INSTRUCTIONS TO FOLLOW —
No output is needed beyond the number of lines in the listing that contain the word "Mask".

DATA SUPPLIED —
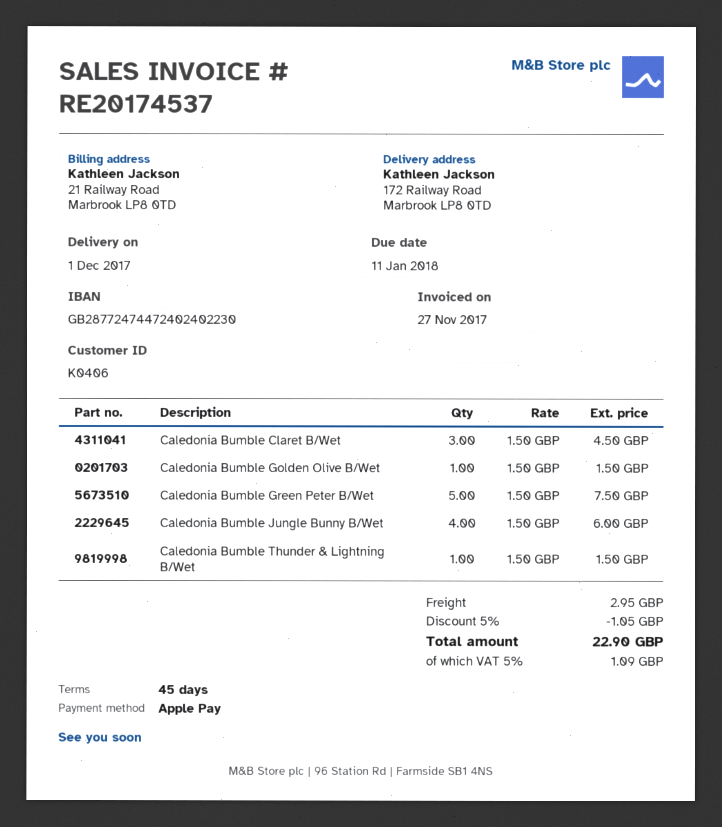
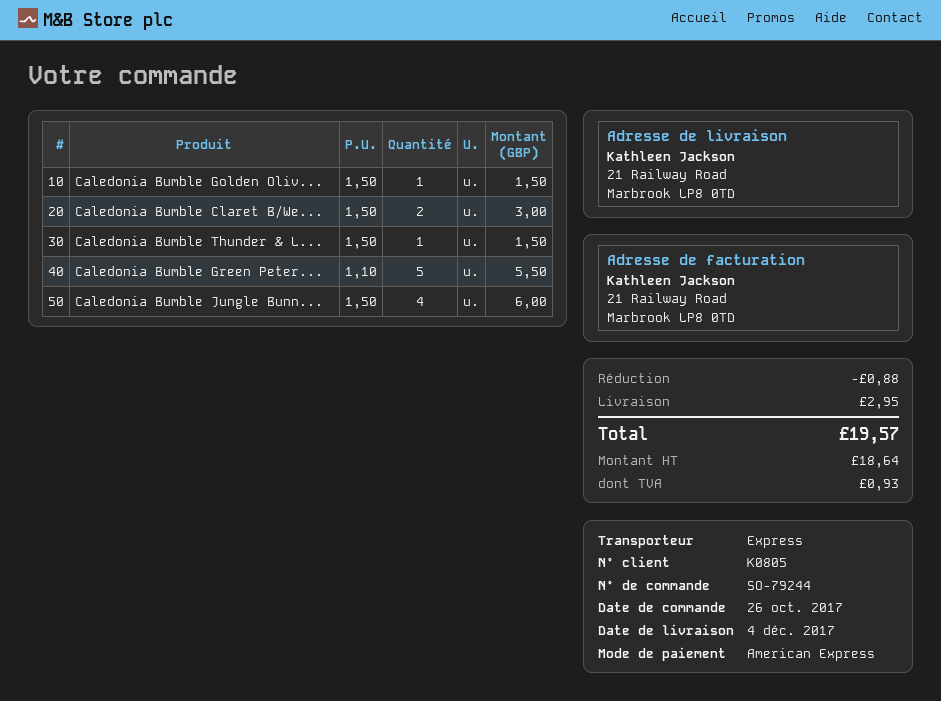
delivery date: 2017-12-01 -> 2017-12-04
customer number: K0406 -> K0805
payment method: Apple Pay -> American Express
ship to: 172 Railway Road, Marbrook LP8 0TD -> 21 Railway Road, Marbrook LP8 0TD
Caledonia Bumble Claret B/Wet: 3 x 1.50 = 4.50 -> 2 x 1.50 = 3.00
Caledonia Bumble Green Peter B/Wet: 5 x 1.50 = 7.50 -> 5 x 1.10 = 5.50
discount: 1.05 -> 0.88
tax: 1.09 -> 0.93
total: 22.90 -> 19.57

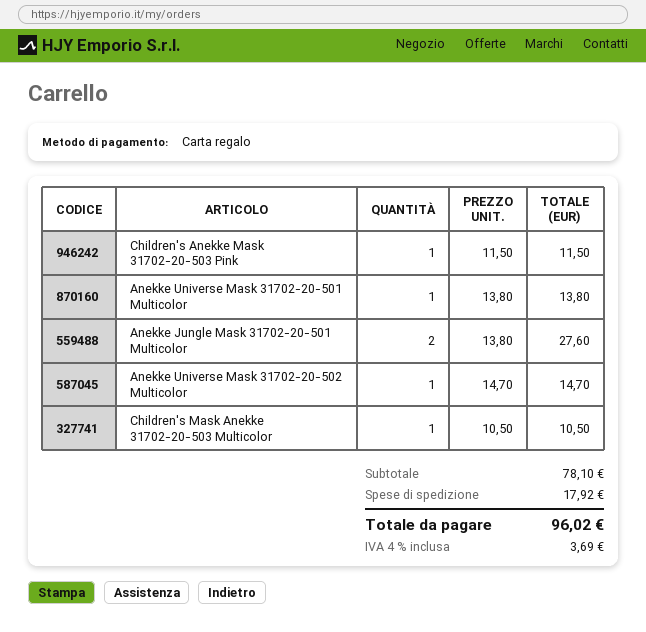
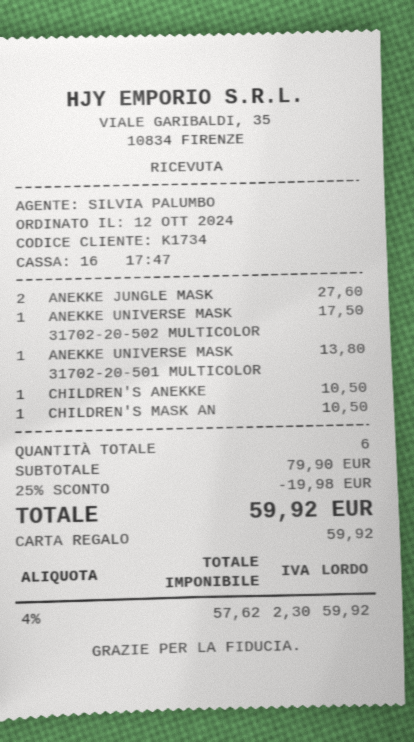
Children's Anekke Mask 31702-20-503 Pink: 1 for 11.50 -> 1 for 10.50
Anekke Universe Mask 31702-20-502 Multicolor: 1 for 14.70 -> 1 for 17.50
subtotal: 78.10 -> 79.90
discount: none -> 25% = 19.98
shipping: 17.92 -> none
tax: 4% = 3.69 -> 4% = 2.30
total: 96.02 -> 59.92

RESPONSE —
2